But no prizes for guessing which wine trumps all. “Pinot grigio is still massive,” says Nick Bielak, Italian specialist at Bibendum, who points out how you now can find it across a wide spectrum. “It can be an entry-level blend with Garganega right up to a single-estate Pinot Grigio at £40.” Of course other countries have noticed and some have been busy planting. “In my personal experience, restaurateurs and consumers have not accepted non-Italian Pinot Grigio,” says Addis. “I think it was a major threat three years ago when Hungarian Pinot Grigio started to come onto the market.”

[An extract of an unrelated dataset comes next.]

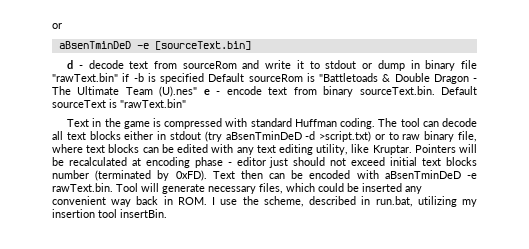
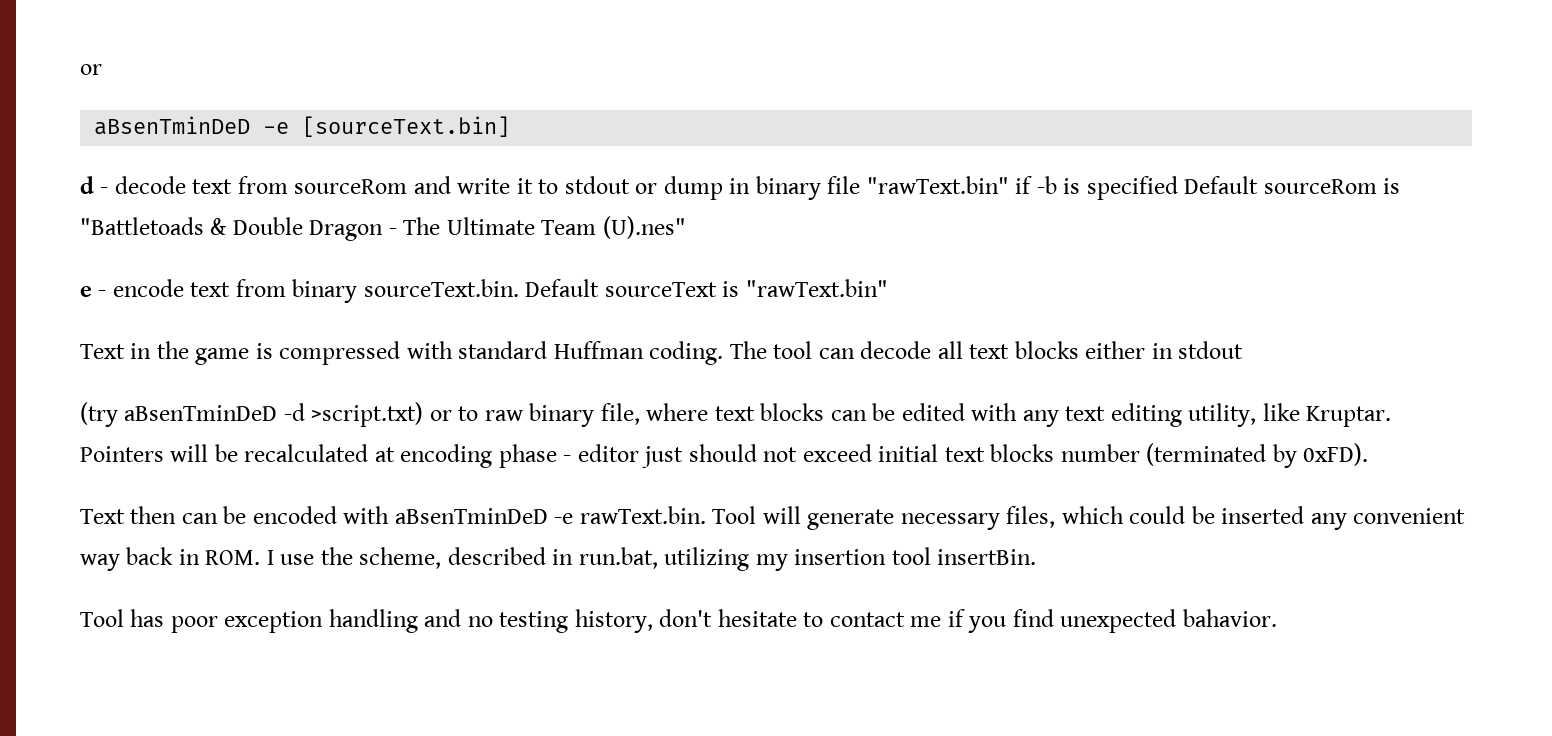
(198, 91) none -> (686, 227) //
(201, 135) none -> (1244, 350) //
(207, 175) none -> (1369, 454) //
(167, 213) none -> [80,609,1277,633] // Tool has poor exception handling and no testing history, don't hesitate to contact me if you find unexpected bahavior.

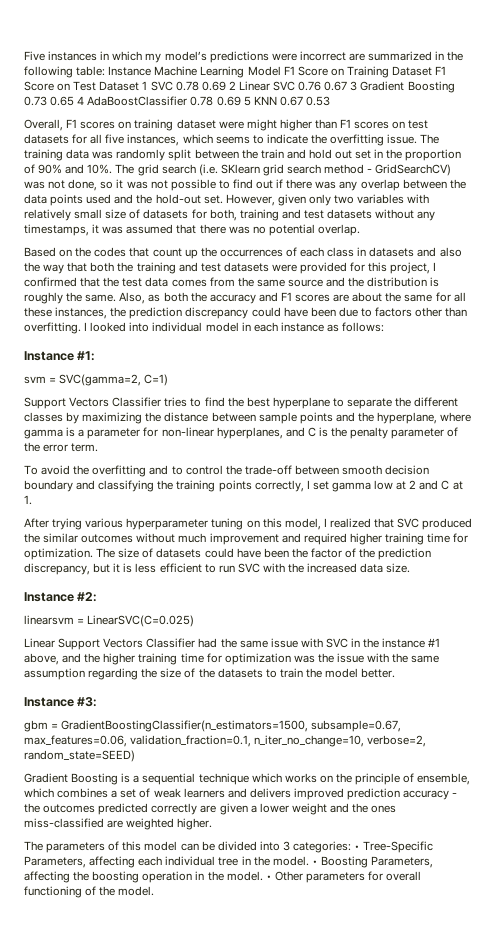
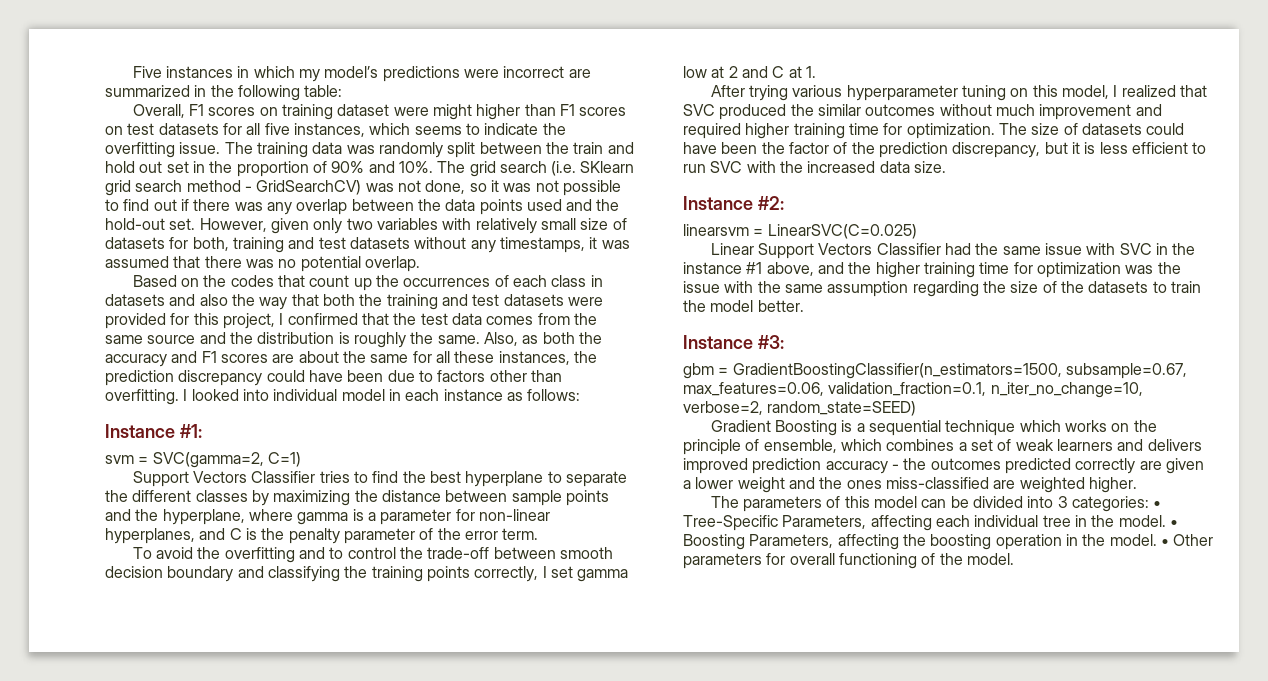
[108,66,447,78] [24,81,455,93] [24,96,330,106] Instance Machine Learning Model F1 Score on Training Dataset F1 Score on Test Dataset 1 SVC 0.78 0.69 2 Linear SVC 0.76 0.67 3 Gradient Boosting 0.73 0.65 4 AdaBoostClassifier 0.78 0.69 5 KNN 0.67 0.53 -> (343, 91) none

The varietal has certainly taken Italy into all sectors of the UK on-trade, including national chains whose interest in generic DOC wines is limited. “I think Pinot Grigio has found its way onto pretty well every wine list in the country,” says Addis who feels Italy deserves its turn in the sun after all those years of Australian Chardonnay. Gambarotto believes the wine has established itself long enough to transcend fashion and become a brand. When its popularity does start to fade, it will be very interesting to see whether ex-Pinot Grigio drinkers keep the faith with Italy.

Heading south

Moving into more adventurous territory, southern Italy continues to perform well with its indigenous varietals led by Primitivo and Nero d’Avola. Bibendum has had success with a Sicilian Shiraz and Prosecco, notably in the gastropub sector where Italy is doing particularly well, according to Bielak. He also notes how the top-end Italians, at least those clustered around Piccadilly, have seen a surge in investment given the number of new openings and refurbishments in the last three years. De Luca agrees that these flagship restaurants are doing very well, the only shame being “there are not so many of them”.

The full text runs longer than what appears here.